Were it not for a 1994 car accident that killed his elder brother Bassel, shy ophthalmologist Bashar Assad may never have been thrust into the center of power in Syria. Though Assad was never groomed for power, he has, since 2011, displayed an absolute commitment to retain control at any cost. While he can no longer claim the 99.7 percent and 97.6 percent support he received in referendums earlier in his presidency, his government has now regained control of 80 percent of Syria’s population. And, with almost half a million Syrians now dead, many are beginning to suggest engaging with Assad so as to bring about an end to the conflict.

With Daesh on the back foot in Syria, the regime has gone from strength to strength. Though the Syrian government forces are weak and overstretched, they control the main centers of population at Damascus, Homs, Hama, Aleppo, Latakia, Tartus, Palmyra and Abu Kamal. They have been able to drive rebel forces into small pockets of territory, defeating them one by one. This week, the Syrian government rejected a Russian plan for a new constitution that would dilute Assad’s powers — a clear setback for the Kremlin’s efforts to negotiate an end to the seven-year civil war.

Following a surprise visit by Assad to Moscow last Thursday, observers had expected the Astana peace process to gather momentum. However, with government forces increasingly on the offensive, the Syrian leader seemed to be working to limit room for negotiation, stating only that he would be willing to discuss amendments to the current constitution. This announcement illustrated his growing confidence amid a conflict that has grown so protracted and complicated that none of the various foreign stakeholders have a decisive upper hand.

Despite their long-standing support of the regime, the Russians and Iranians are hesitant to put an endless amount of resources into the fight. With the Iranian currency in crisis, the $15 billion per year it is spending on the conflict is a burden it can ill afford.

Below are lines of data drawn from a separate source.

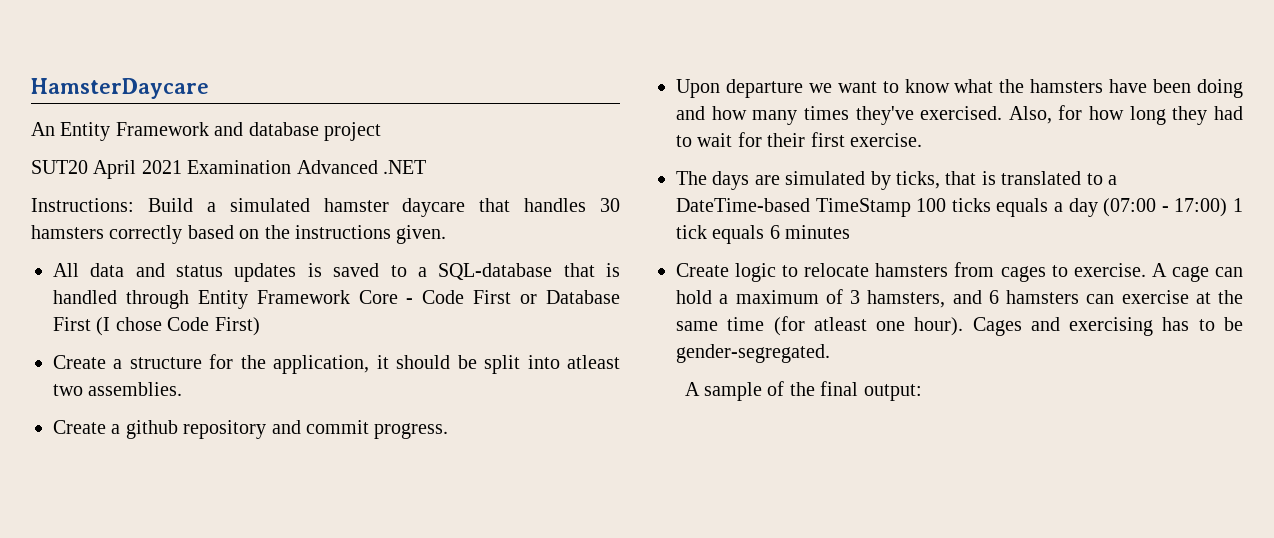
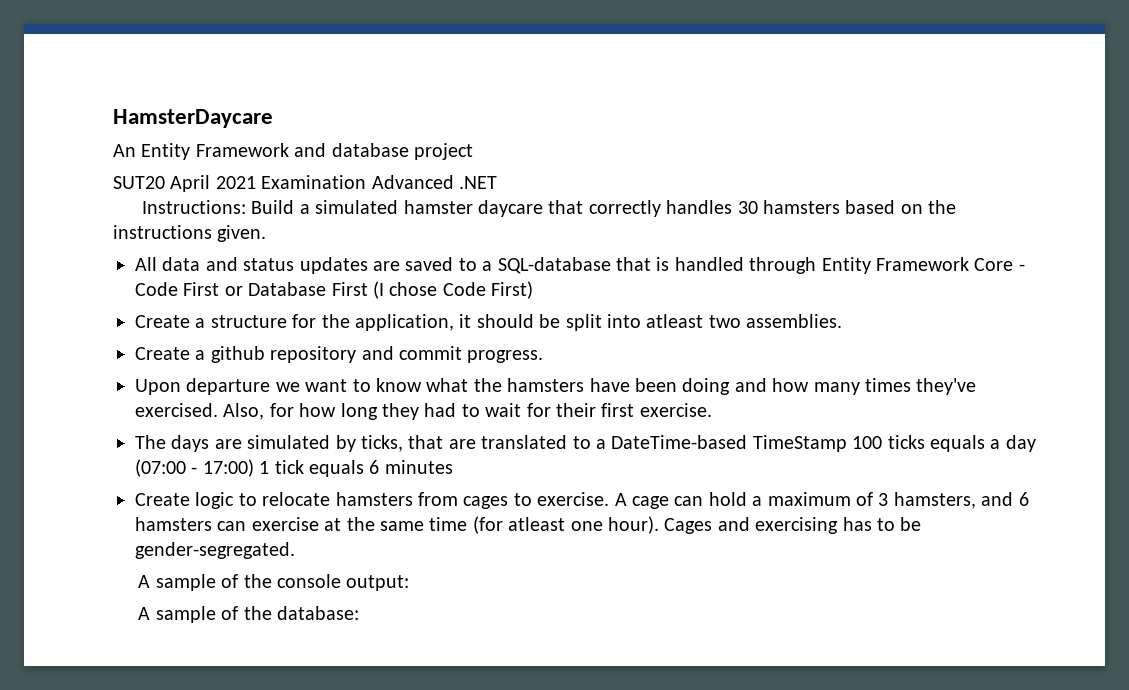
- Instructions: Build a simulated hamster daycare that handles 30 hamsters correctly based on the instructions given.
+ Instructions: Build a simulated hamster daycare that correctly handles 30 hamsters based on the instructions given.
- All data and status updates is saved to a SQL-database that is handled through Entity Framework Core - Code First or Database First (I chose Code First)
+ All data and status updates are saved to a SQL-database that is handled through Entity Framework Core - Code First or Database First (I chose Code First)
- The days are simulated by ticks, that is translated to a DateTime-based TimeStamp 100 ticks equals a day (07:00 - 17:00) 1 tick equals 6 minutes
+ The days are simulated by ticks, that are translated to a DateTime-based TimeStamp 100 ticks equals a day (07:00 - 17:00) 1 tick equals 6 minutes
- A sample of the final output:
+ A sample of the console output:
+ A sample of the database:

The Russians, similarly, cannot continue to compete with US military might without an aircraft carrier fleet, nor can they afford to build one. The reality is that Russia is rapidly losing its advantage in the conflict, especially given the involvement of US forces in the Kurdish areas, as well as the presence of Turkish troops north of Aleppo. Assad is aware of the complexity of the situation and has therefore chosen to seek an end to the conflict on his terms, before his backers withdraw their crucial financial and military aid.

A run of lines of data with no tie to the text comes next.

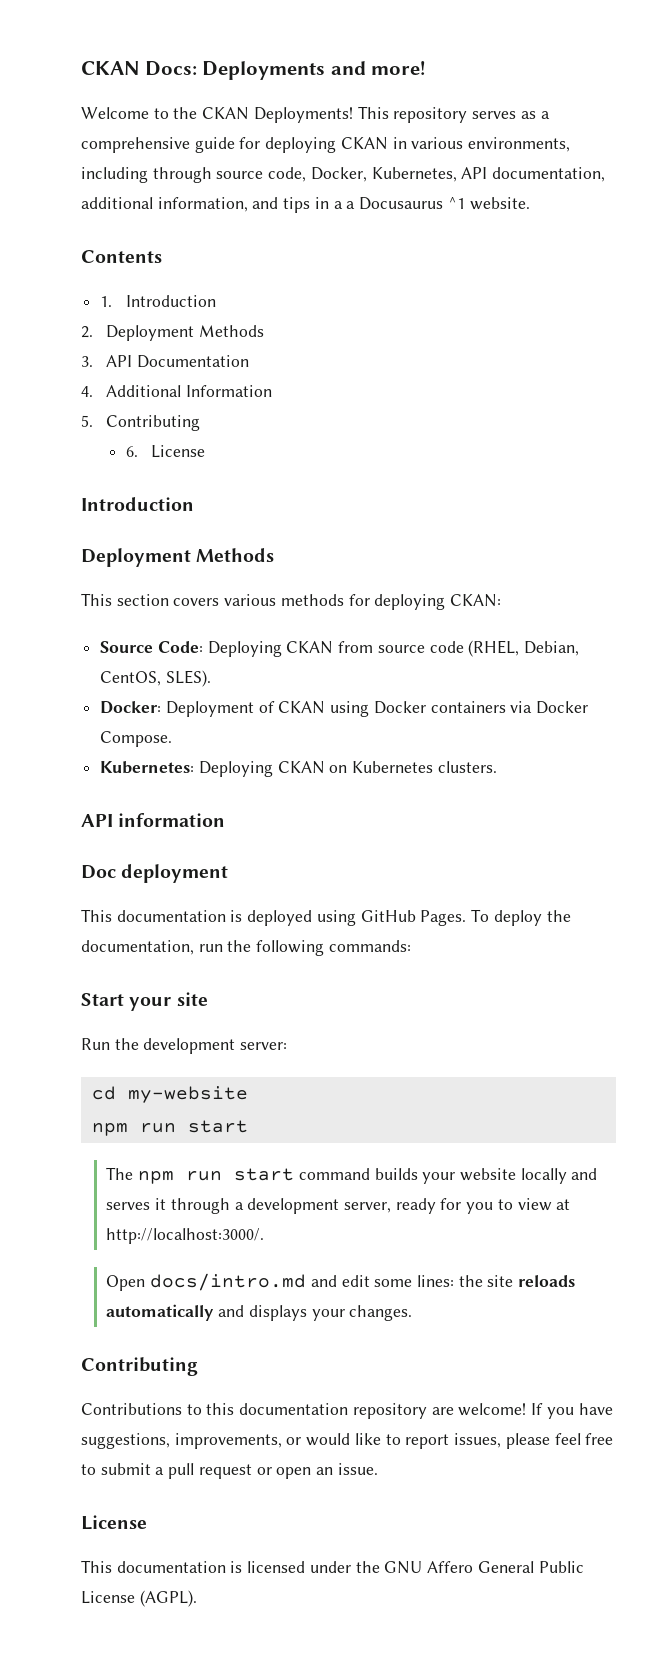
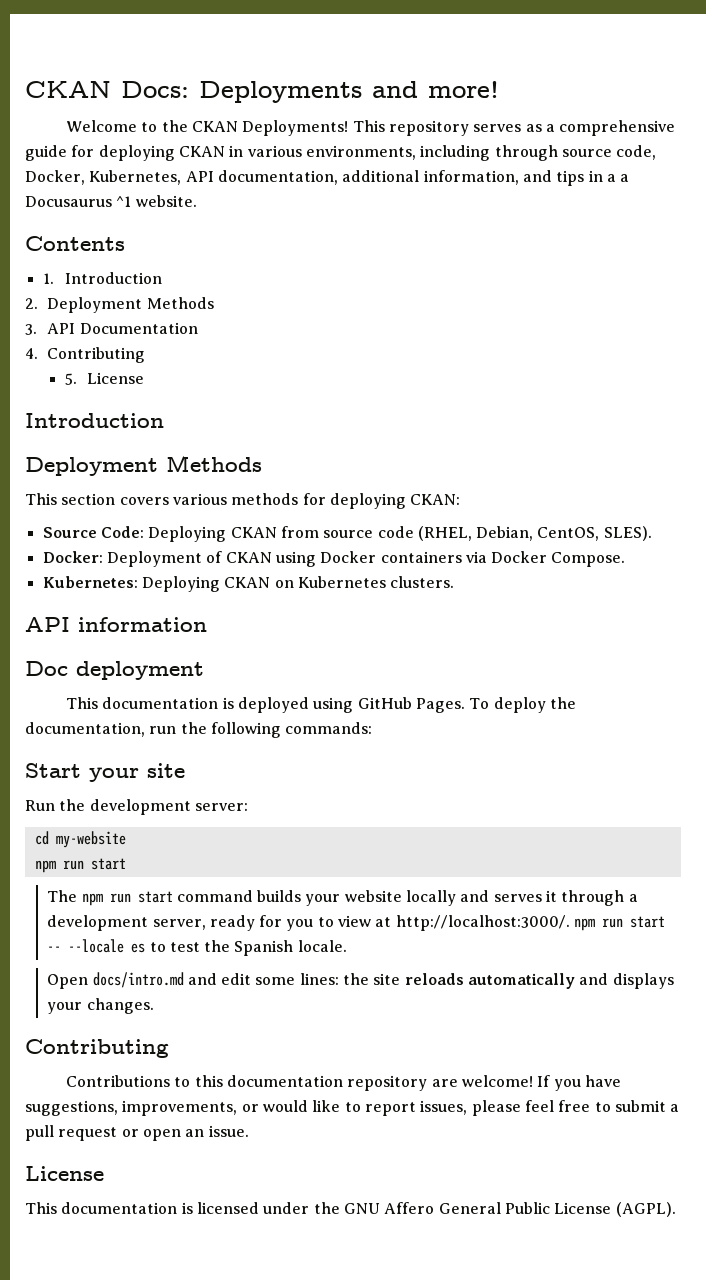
- 4. Additional Information
- 5. Contributing
- 6. License
+ 4. Contributing
+ 5. License
- The npm run start command builds your website locally and serves it through a development server, ready for you to view at http://localhost:3000/.
+ The npm run start command builds your website locally and serves it through a development server, ready for you to view at http://localhost:3000/. npm run start -- --locale es to test the Spanish locale.

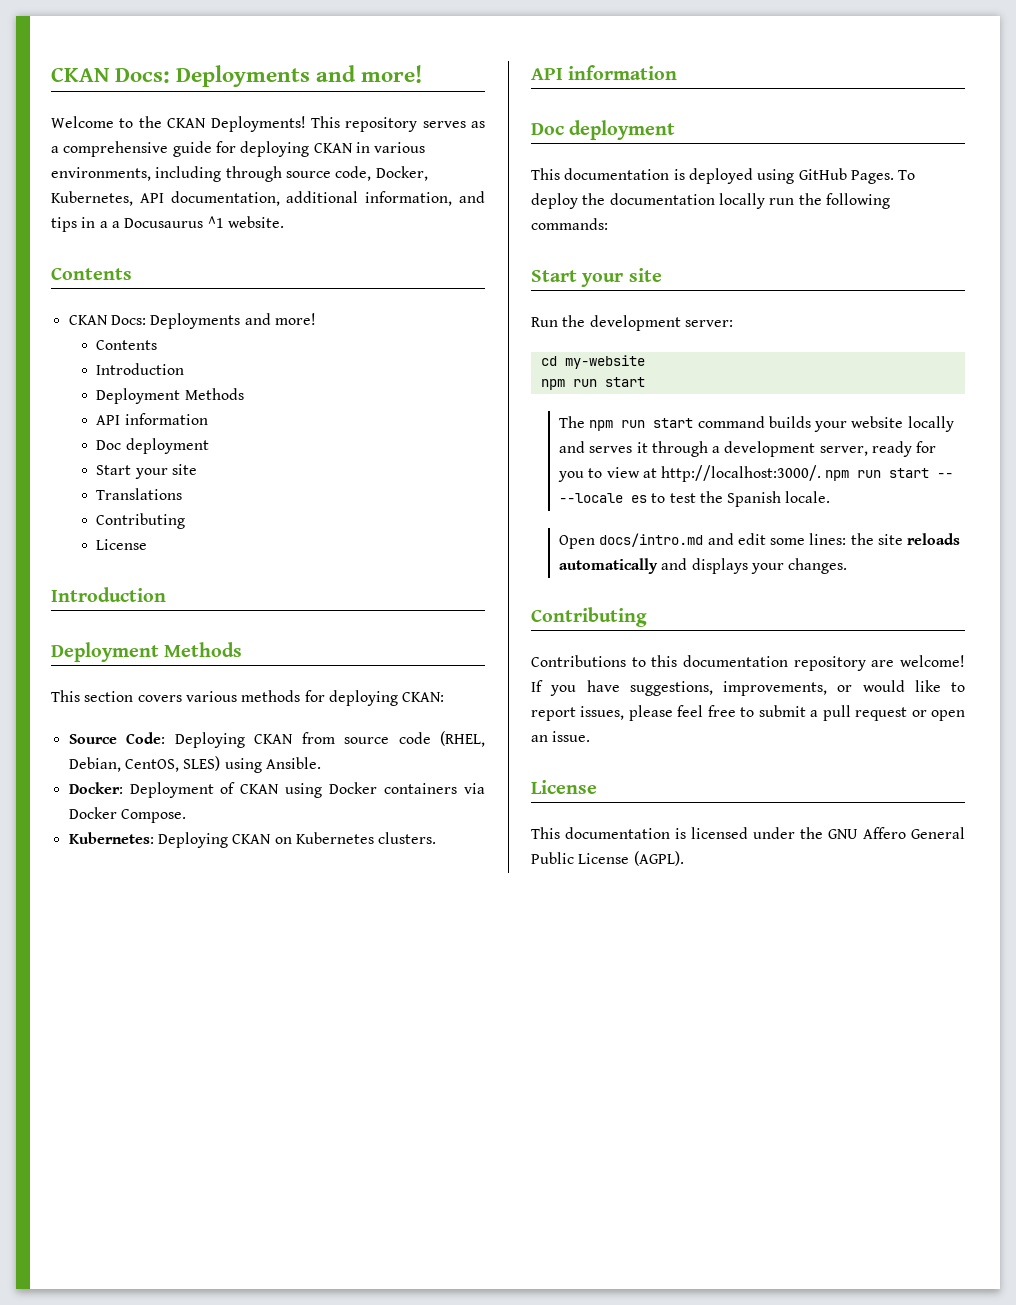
  This repository serves as a comprehensive guide for deploying CKAN in various environments, including through source code, Docker, Kubernetes, API documentation, additional information, and tips in a a Docusaurus ^1 website.
  Contents
- 1. Introduction
- 2. Deployment Methods
- 3. API Documentation
- 4. Contributing
- 5. License
+ CKAN Docs: Deployments and more!
+ Contents
+ Introduction
+ Deployment Methods
+ API information
+ Doc deployment
+ Start your site
+ Translations
+ Contributing
+ License
- Source Code: Deploying CKAN from source code (RHEL, Debian, CentOS, SLES).
+ Source Code: Deploying CKAN from source code (RHEL, Debian, CentOS, SLES) using Ansible.
- To deploy the documentation, run the following commands:
+ To deploy the documentation locally run the following commands:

Both Vladimir Putin and Assad have agreed on the need for foreign troops to leave Syria. Assad has therefore chosen to seek a swift resolution to the conflict whilst he is still in a position to do so. But the US and its allies have renewed their calls for the departure of Assad, clearly outlining their intention not to contribute to any post-war reconstruction without a genuine political transition.

Though reaching an agreement with Assad may seem appealing to some, given that government forces have re-established de facto control over large parts of Syria, the US and its allies are correct in insisting upon regime change. The mass scale of civilian deaths leaves the international community in no doubt that the government of Syria is responsible for acts that amount to extermination, amongst other heinous crimes against humanity.

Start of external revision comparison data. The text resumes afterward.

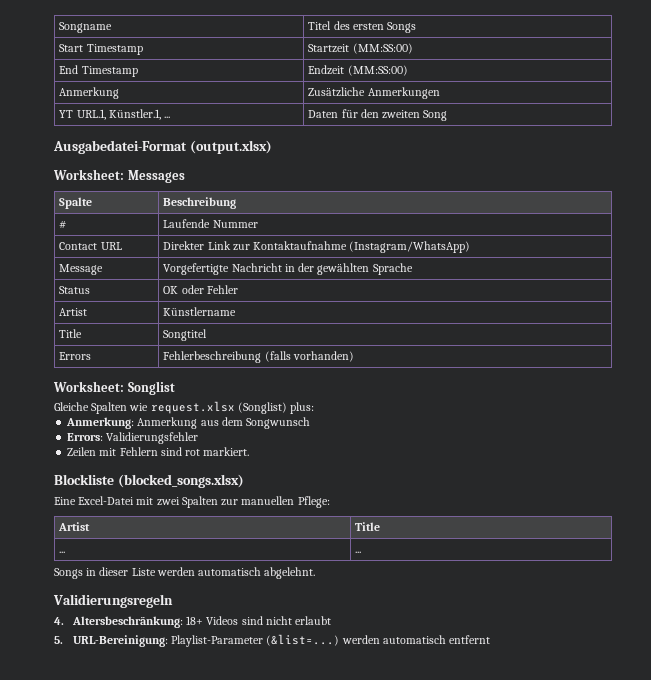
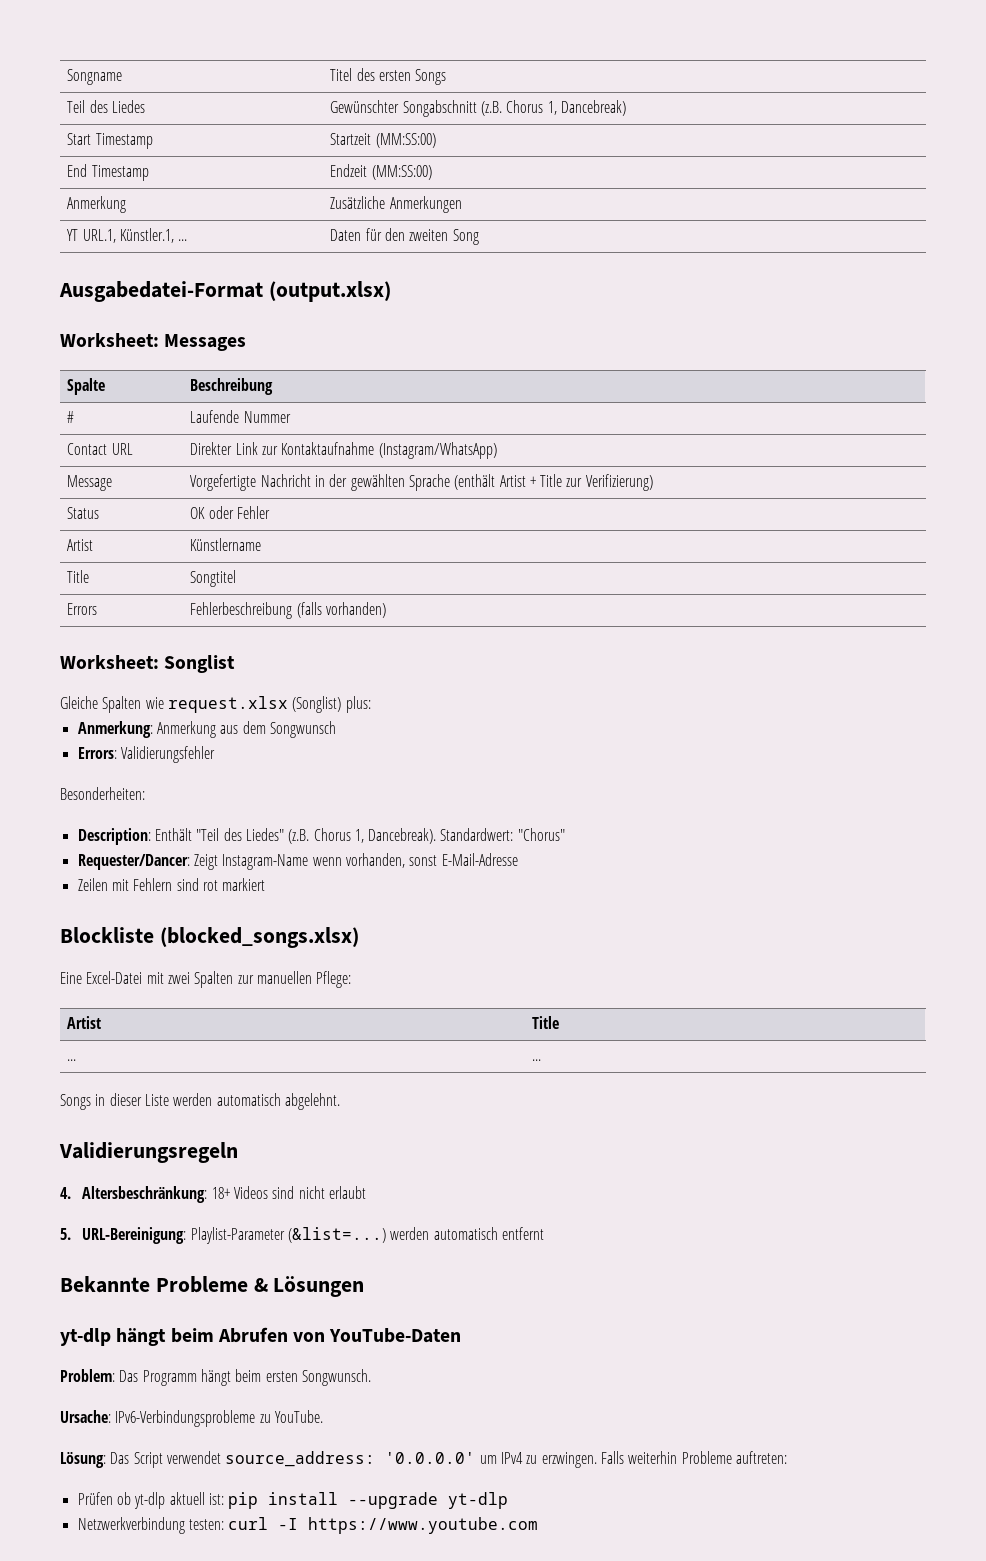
+ Teil des Liedes | Gewünschter Songabschnitt (z.B. Chorus 1, Dancebreak)
- Message | Vorgefertigte Nachricht in der gewählten Sprache
+ Message | Vorgefertigte Nachricht in der gewählten Sprache (enthält Artist + Title zur Verifizierung)
+ Besonderheiten:
+ Description: Enthält "Teil des Liedes" (z.B. Chorus 1, Dancebreak). Standardwert: "Chorus"
+ Requester/Dancer: Zeigt Instagram-Name wenn vorhanden, sonst E-Mail-Adresse
- Zeilen mit Fehlern sind rot markiert.
+ Zeilen mit Fehlern sind rot markiert
+ Bekannte Probleme & Lösungen
+ yt-dlp hängt beim Abrufen von YouTube-Daten
+ Problem: Das Programm hängt beim ersten Songwunsch.
+ Ursache: IPv6-Verbindungsprobleme zu YouTube.
+ Lösung: Das Script verwendet source_address: '0.0.0.0' um IPv4 zu erzwingen. Falls weiterhin Probleme auftreten:
+ Prüfen ob yt-dlp aktuell ist: pip install --upgrade yt-dlp
+ Netzwerkverbindung testen: curl -I https://www.youtube.com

The UN has reported “unimaginable abuses” of women and children, implicating high-ranking officers, government officials and other members of the regime. During the same period that Assad has begun to position himself as a key broker in any post-conflict resolution, his regime has channeled the same confidence into callous new war crimes. The chemical attack at Douma in April prompted the US its and allies to accuse Assad of violating international laws, and it initiated the ensuing bombing of military targets in Damascus and Homs.

In using his new position of strength to increase the cruelty of his crimes against the Syrian people, Assad has provided the international community with irrefutable evidence that he is most definitely not to be negotiated with. The international community, conscious of the strain of the war on both Russia and Iran, must instead work to bring about a solution to the conflict without Assad. The presence of American military advisers and the US air force has kept regime forces out of Kurdish areas, and a reinforced US presence in the country would similarly allow it to weaken the government’s hand. With this in mind and a president keen to show force in the light of war crimes, the US has an opportunity to seek a positive future for Syria, cognizant of the lessons learned from post-conflict Iraq and Libya.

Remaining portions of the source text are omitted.